YOUR GOAL -
In the entries below, find the line containing "- Prismatic Joint (3D)". Write out that line and all lines after it, exactly, and nothing else.

● ● ● ● ●

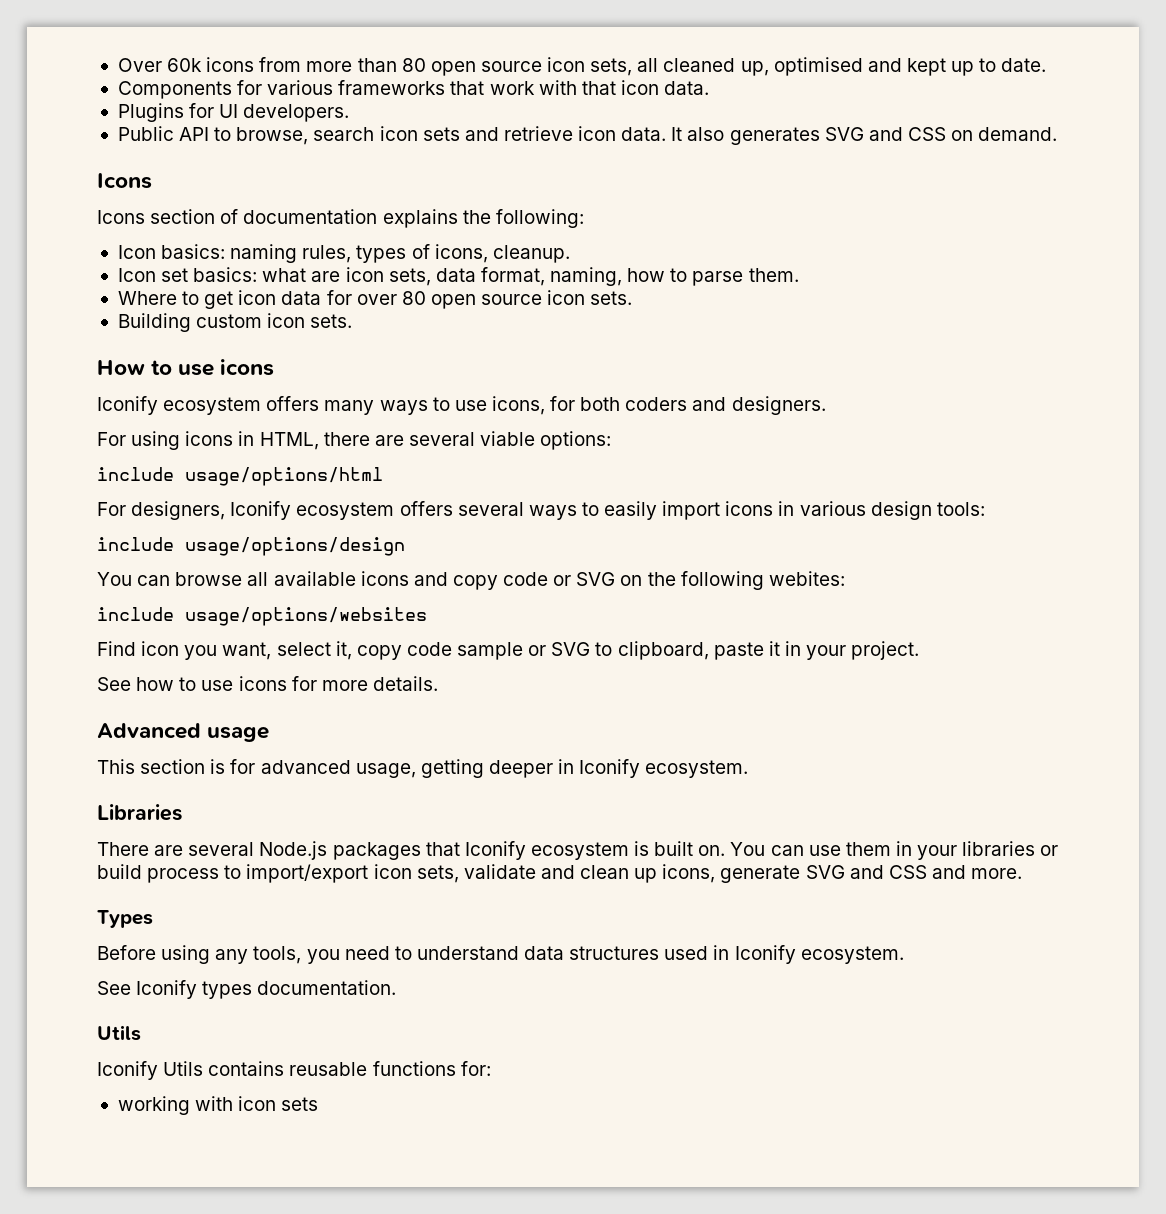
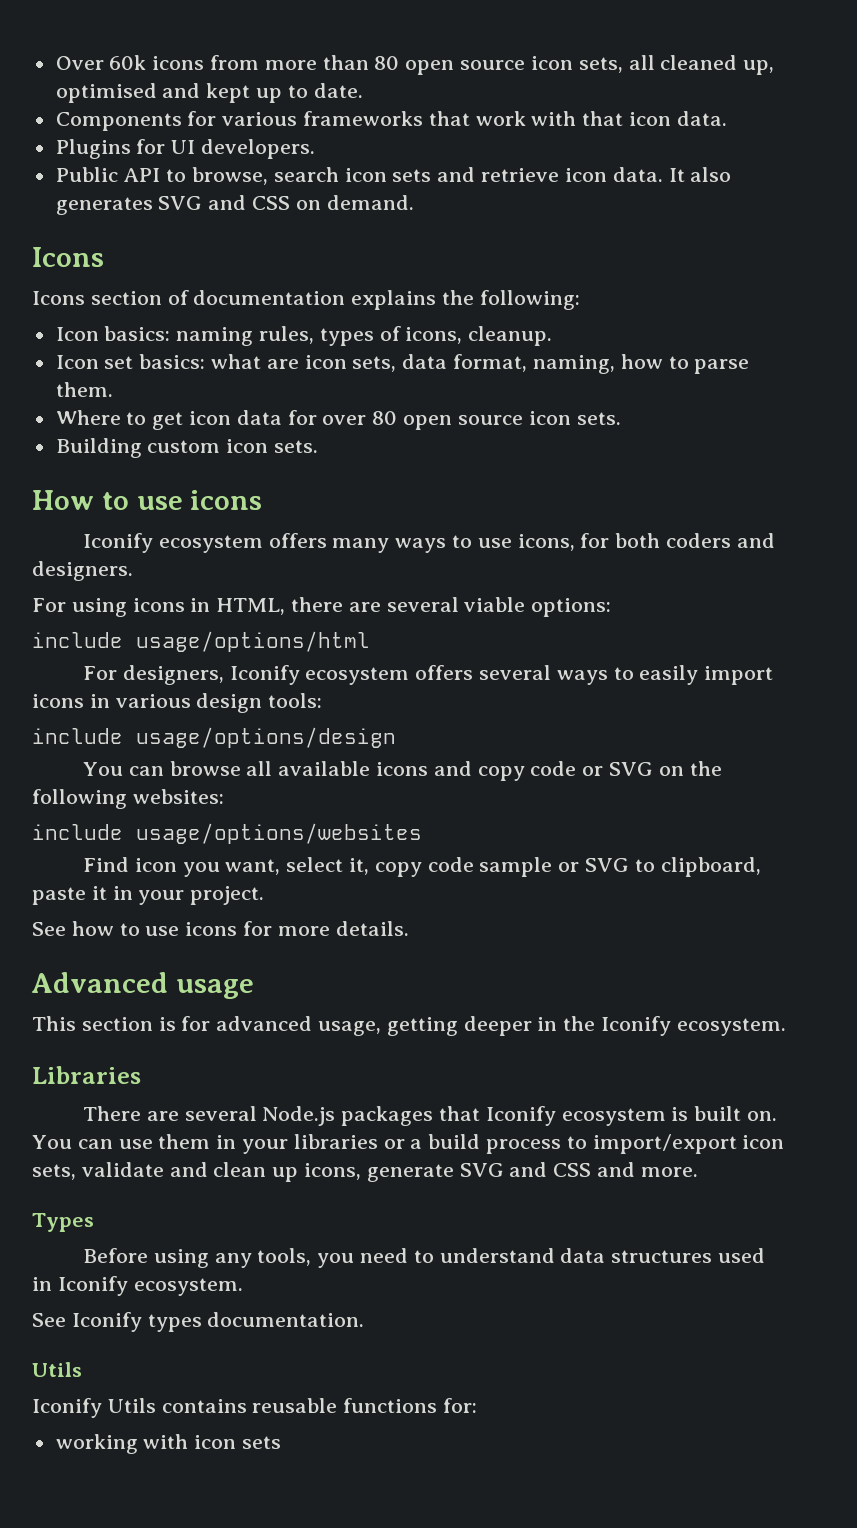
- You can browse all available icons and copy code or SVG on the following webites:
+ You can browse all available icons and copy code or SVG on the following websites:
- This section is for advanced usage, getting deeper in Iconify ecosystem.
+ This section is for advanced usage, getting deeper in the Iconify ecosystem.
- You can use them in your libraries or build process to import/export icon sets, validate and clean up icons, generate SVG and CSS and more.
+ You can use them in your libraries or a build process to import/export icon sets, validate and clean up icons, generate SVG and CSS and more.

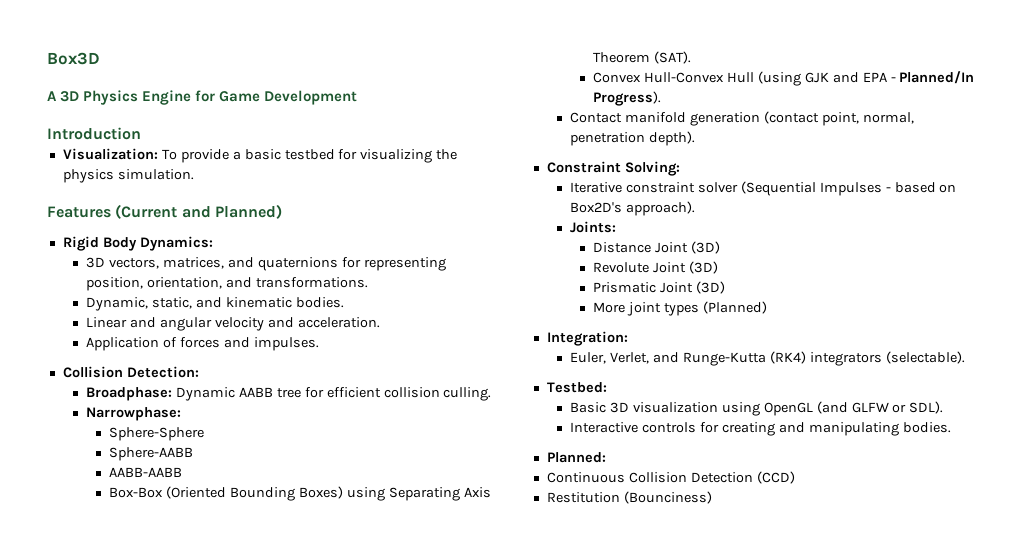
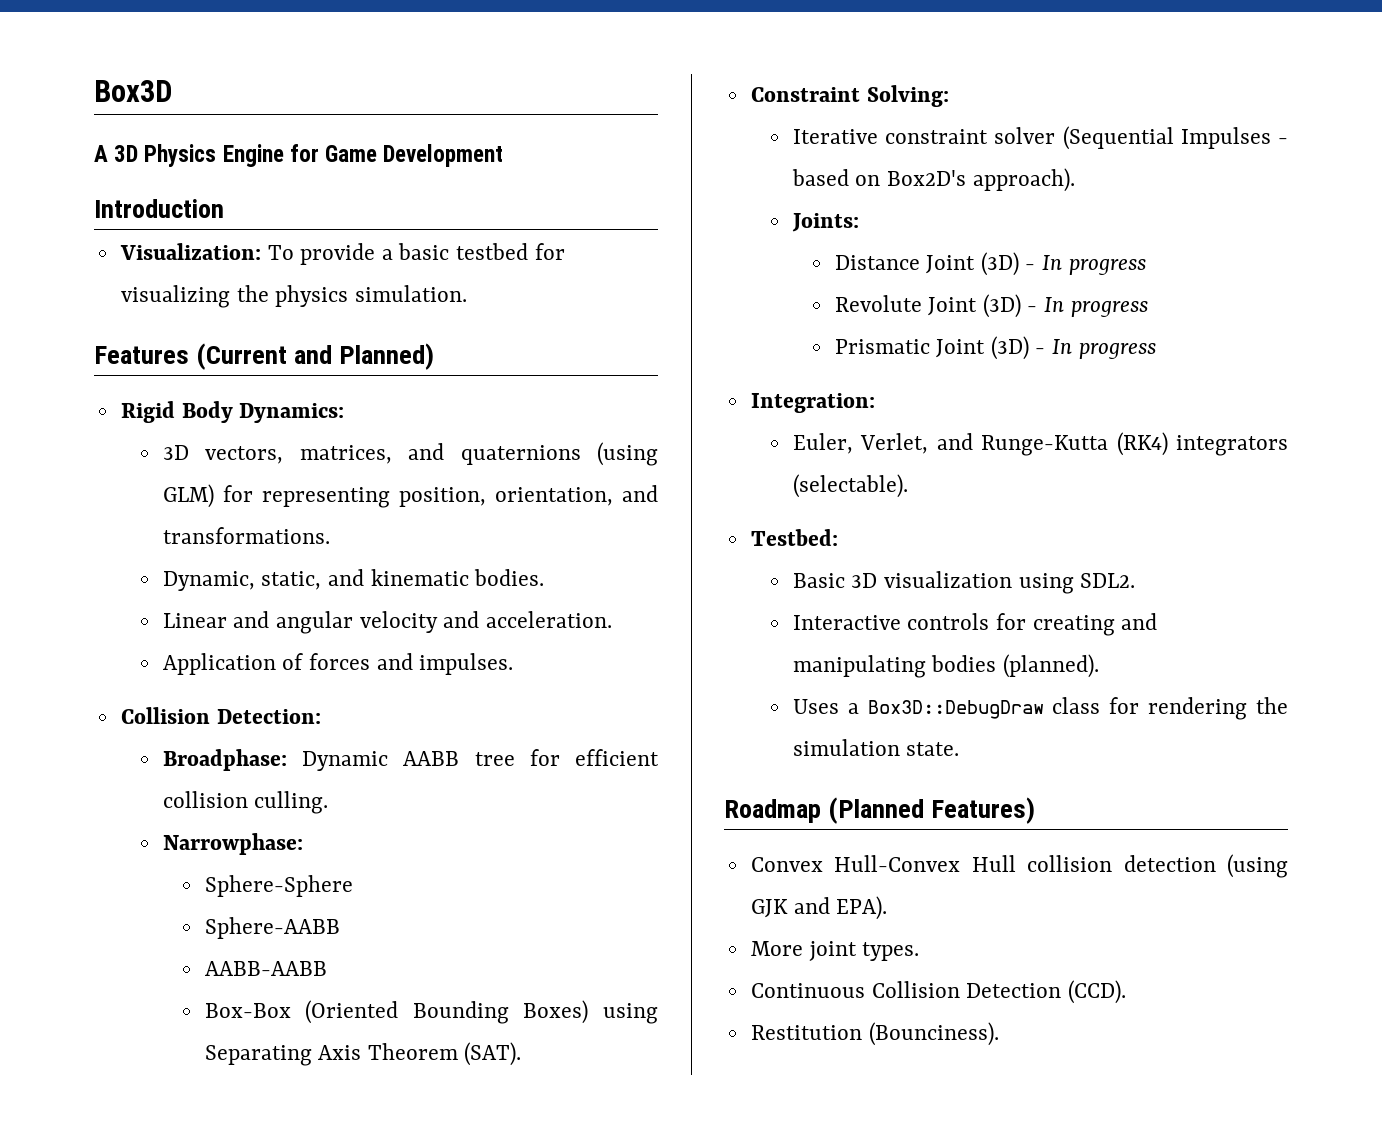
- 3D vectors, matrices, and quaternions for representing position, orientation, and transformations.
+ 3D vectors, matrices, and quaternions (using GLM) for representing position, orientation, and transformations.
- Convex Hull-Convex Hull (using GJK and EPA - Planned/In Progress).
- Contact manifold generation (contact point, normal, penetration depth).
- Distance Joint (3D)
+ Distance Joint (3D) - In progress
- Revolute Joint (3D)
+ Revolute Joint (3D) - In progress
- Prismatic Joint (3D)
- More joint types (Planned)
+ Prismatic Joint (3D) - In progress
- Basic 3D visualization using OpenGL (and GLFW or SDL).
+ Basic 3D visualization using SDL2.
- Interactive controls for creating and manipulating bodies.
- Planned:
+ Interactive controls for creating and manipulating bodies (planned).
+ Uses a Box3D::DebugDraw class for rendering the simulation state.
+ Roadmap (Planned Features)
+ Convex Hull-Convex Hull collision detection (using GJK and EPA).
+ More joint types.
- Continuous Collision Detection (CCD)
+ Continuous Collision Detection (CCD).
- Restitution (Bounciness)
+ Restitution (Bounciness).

● ● ● ● ●

ANSWER TO THIS PROBLEM -
- Prismatic Joint (3D)
- More joint types (Planned)
+ Prismatic Joint (3D) - In progress
- Basic 3D visualization using OpenGL (and GLFW or SDL).
+ Basic 3D visualization using SDL2.
- Interactive controls for creating and manipulating bodies.
- Planned:
+ Interactive controls for creating and manipulating bodies (planned).
+ Uses a Box3D::DebugDraw class for rendering the simulation state.
+ Roadmap (Planned Features)
+ Convex Hull-Convex Hull collision detection (using GJK and EPA).
+ More joint types.
- Continuous Collision Detection (CCD)
+ Continuous Collision Detection (CCD).
- Restitution (Bounciness)
+ Restitution (Bounciness).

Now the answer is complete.